Le salafisme n'est pas l'islam des origines, parce qu'elles sont mal connues, et parce que l'imitation du passé n'est pas le passé. Il n'est pas non plus le vrai islam car il en a existé (et il en existe encore) d'autres formes : il n'est qu'un visage de l'islam.

La crise de l'islam contemporain est donc, pour A. Candiard, une crise de modèle entre deux manières très différentes de vivre l'islam : celle qui accepte les compromis, longtemps référence mais qui peine à répondre aujourd'hui aux défis de la modernité, et celle qui refuse toute compromission, nouvellement puissante, et qui passe pour "plus musulmane" (y compris auprès de musulmans qui ne la pratiquent pas).

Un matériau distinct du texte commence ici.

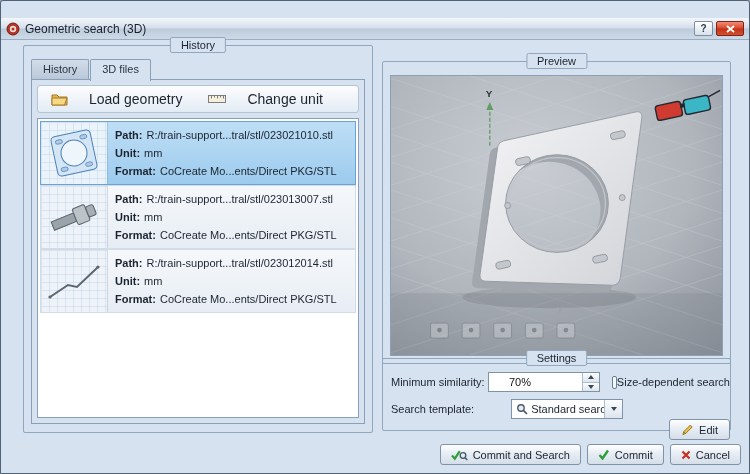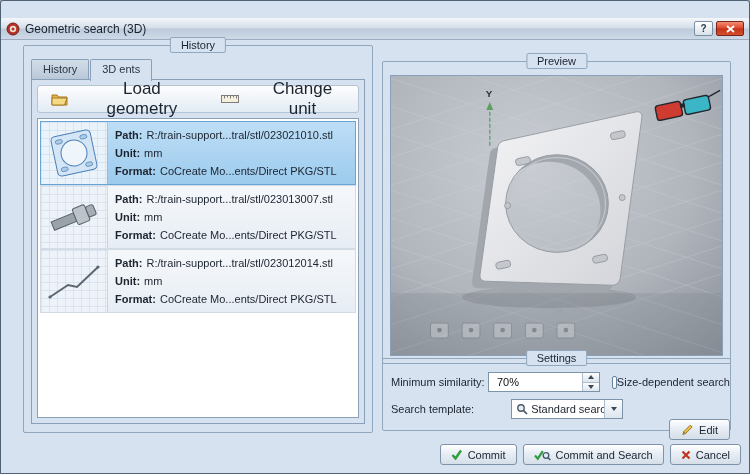"3D ents" div.tab { text: ents -> files }
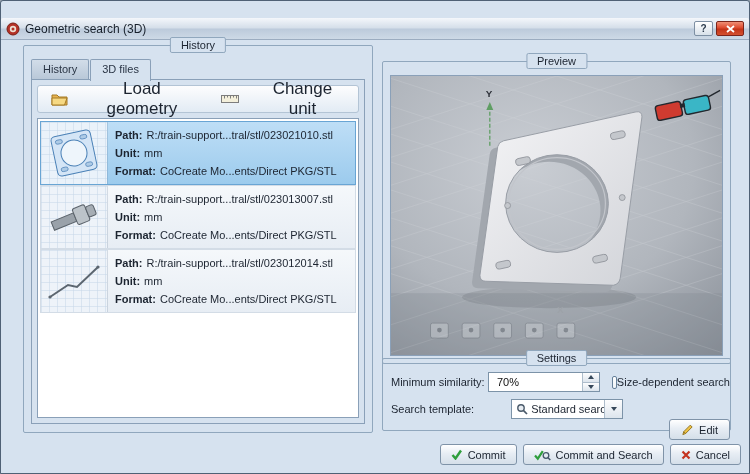"Load geometry" .tool-btn { font-size: 17px -> 14px }
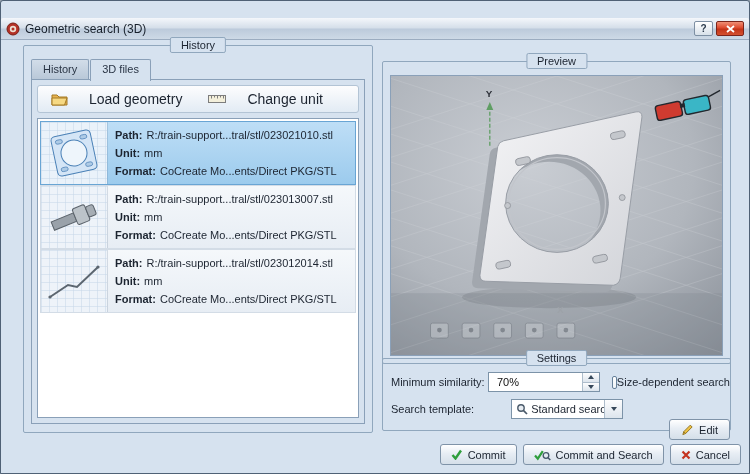"70%" .spin-input { padding: 0 8px -> 0 20px }
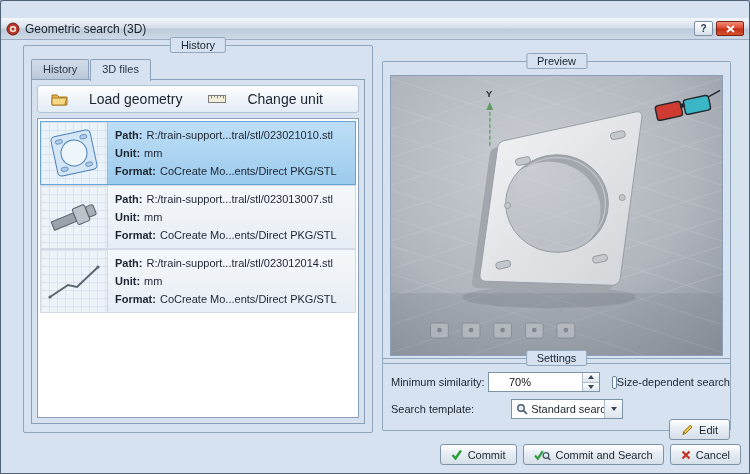"Commit" button.btn { order: before "Commit and Search" -> after "Commit and Search" }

Par ailleurs A. Candiard distingue salafisme et islam politique (ou islamisme). Si les liens sont étroits, le salafisme et l'islamisme sont pourtant distincts car opposés sur certains points, en particulier la question du pouvoir. Pour l'islamiste, le pouvoir doit appliquer l'islam (on ne précise pas celui de quelle époque). Les islamistes ne veulent pas créer un contre-modèle à la modernité : "ils veulent surtout islamiser la modernité" ; ils s'accomodent très bien des structures sociales et politiques en place. C'est la raison pour laquelle leur arrivée au pouvoir conduit souvent à une certaine déception (du point de vue des plus radicaux). Inversement, les salafistes proposent un contre-modèle social : "quand [ils parviennent] au pouvoir sur un territoire, comme le montre l'État islamique, les structures politques modernes sont dynamitées, et remplacées par des formes pré-modernes d'organisation politique, rejetant par exemple la notion même de frontière." Ce n'est pas l'islamisme qui mène au terrorisme : c'est le salafisme.

On l'aura compris, la lecture de ce petit ouvrage (120 pages) est indispensable pour comprendre que si les choses sont complexes, il est cependant possible et important de démêler l'essentiel, pour éviter les simplifications ("l'islam n'est pas compatible avec la démocratie", "il n'est pas possible pour les musulmans d'interpréter le Coran", "l'islam est irrationnel" : autant d'idées reçues qu'A. Candiard examine avec la même rigueur en fin d'ouvrage).

Autant d'intelligence pour 6 euros, c'est cadeau.

Enfin, Un silence religieux : la gauche face au jihadisme de Jean Birnbaum est le dernier livre que je voulais évoquer ici. La thèse de l'auteur est que la gauche (française) est  incapable de comprendre la montée en puissance du jihadisme, parce que la religion lui reste étrangère en tant que phénomène existentiel. Ne voyant en elle qu'un fait social, conséquence d'une misère économique (et expression d'une révolte contre celle-ci) et/ou d'une immaturité de la pensée, la gauche pense la religion comme inéluctablement condamnée à disparaître. Ce présupposé a conduit une grande partie des partis et des intellectuels de gauche à un aveuglement quasi-complet sur la question du jihadisme. Dès la guerre d'Algérie, beaucoup s'engagent pour l'indépendance sans voir que le FLN construit plus de mosquées que d'écoles. Au moment de la révolution iranienne, Michel Foucault est le seul à intégrer l'angle religieux dans son analyse de la situation - ce qui lui vaut une réprobation générale.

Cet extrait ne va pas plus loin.